- **Information given**:
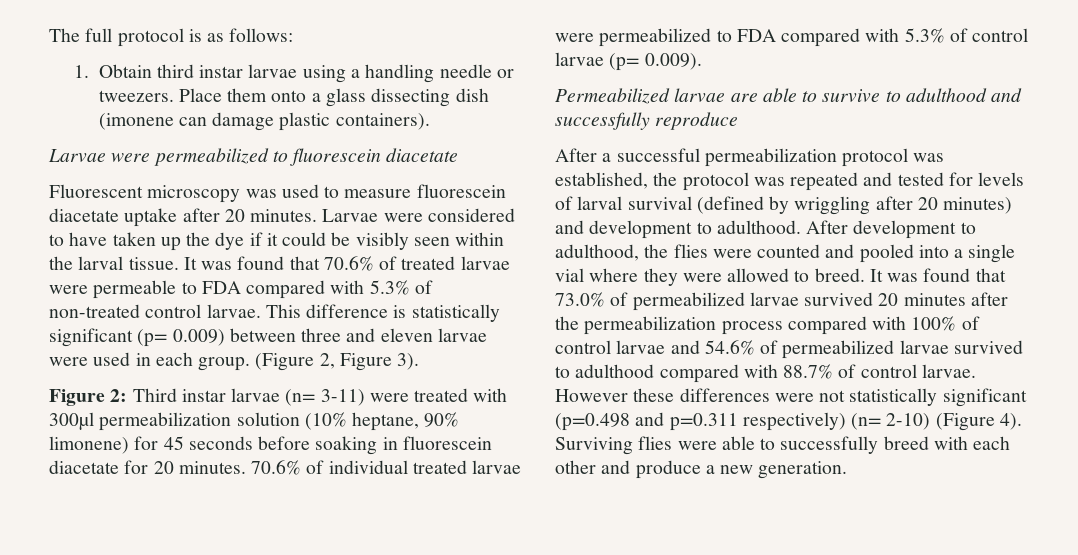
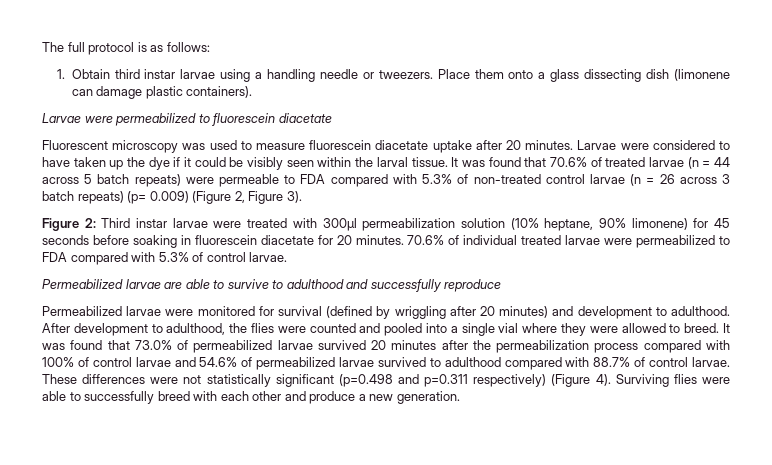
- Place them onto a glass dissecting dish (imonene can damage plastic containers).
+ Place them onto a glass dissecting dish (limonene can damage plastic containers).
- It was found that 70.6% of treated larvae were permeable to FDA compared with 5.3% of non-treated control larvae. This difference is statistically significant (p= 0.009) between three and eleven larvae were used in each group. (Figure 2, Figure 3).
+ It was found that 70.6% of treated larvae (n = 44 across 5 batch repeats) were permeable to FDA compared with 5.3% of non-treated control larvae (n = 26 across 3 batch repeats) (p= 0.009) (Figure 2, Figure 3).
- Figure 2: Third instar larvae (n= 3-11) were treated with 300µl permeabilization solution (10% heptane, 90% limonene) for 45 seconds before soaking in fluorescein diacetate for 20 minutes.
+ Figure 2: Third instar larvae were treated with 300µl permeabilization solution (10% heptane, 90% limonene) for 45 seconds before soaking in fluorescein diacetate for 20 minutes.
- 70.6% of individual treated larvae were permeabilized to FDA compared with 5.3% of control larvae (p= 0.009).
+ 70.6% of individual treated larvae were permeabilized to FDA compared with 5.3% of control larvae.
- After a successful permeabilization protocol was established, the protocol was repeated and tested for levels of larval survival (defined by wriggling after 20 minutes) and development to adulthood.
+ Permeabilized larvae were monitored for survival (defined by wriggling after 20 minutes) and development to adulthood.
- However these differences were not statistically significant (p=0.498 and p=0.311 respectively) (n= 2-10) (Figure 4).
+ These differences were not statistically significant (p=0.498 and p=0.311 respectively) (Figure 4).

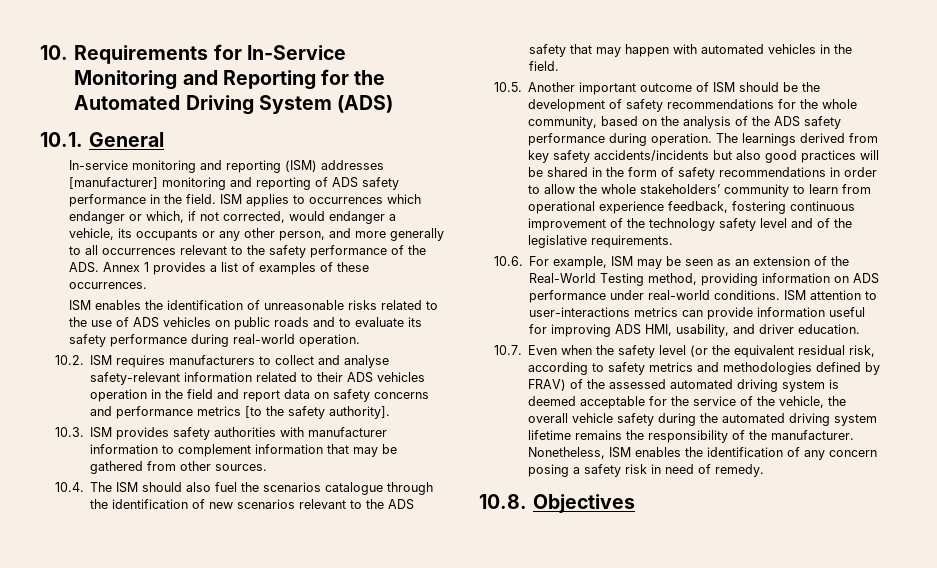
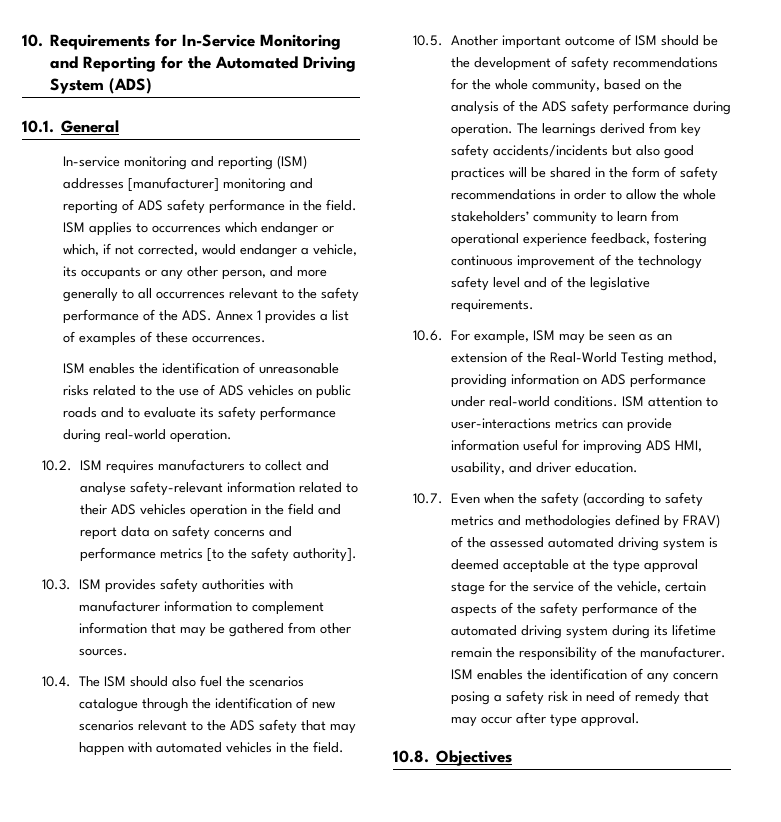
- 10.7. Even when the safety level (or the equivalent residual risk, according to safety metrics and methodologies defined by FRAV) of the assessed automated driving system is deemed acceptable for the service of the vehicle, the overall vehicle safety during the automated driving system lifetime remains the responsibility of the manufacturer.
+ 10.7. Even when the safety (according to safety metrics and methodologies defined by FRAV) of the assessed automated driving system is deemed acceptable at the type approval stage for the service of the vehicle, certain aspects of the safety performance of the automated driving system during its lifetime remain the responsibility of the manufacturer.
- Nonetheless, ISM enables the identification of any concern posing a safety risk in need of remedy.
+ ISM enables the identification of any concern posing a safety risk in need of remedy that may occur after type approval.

- **What you are asked to do**: Pull every line containing "dissecting" from the entries above and copy it.

- **Answer to the exercise**:
- Place them onto a glass dissecting dish (imonene can damage plastic containers).
+ Place them onto a glass dissecting dish (limonene can damage plastic containers).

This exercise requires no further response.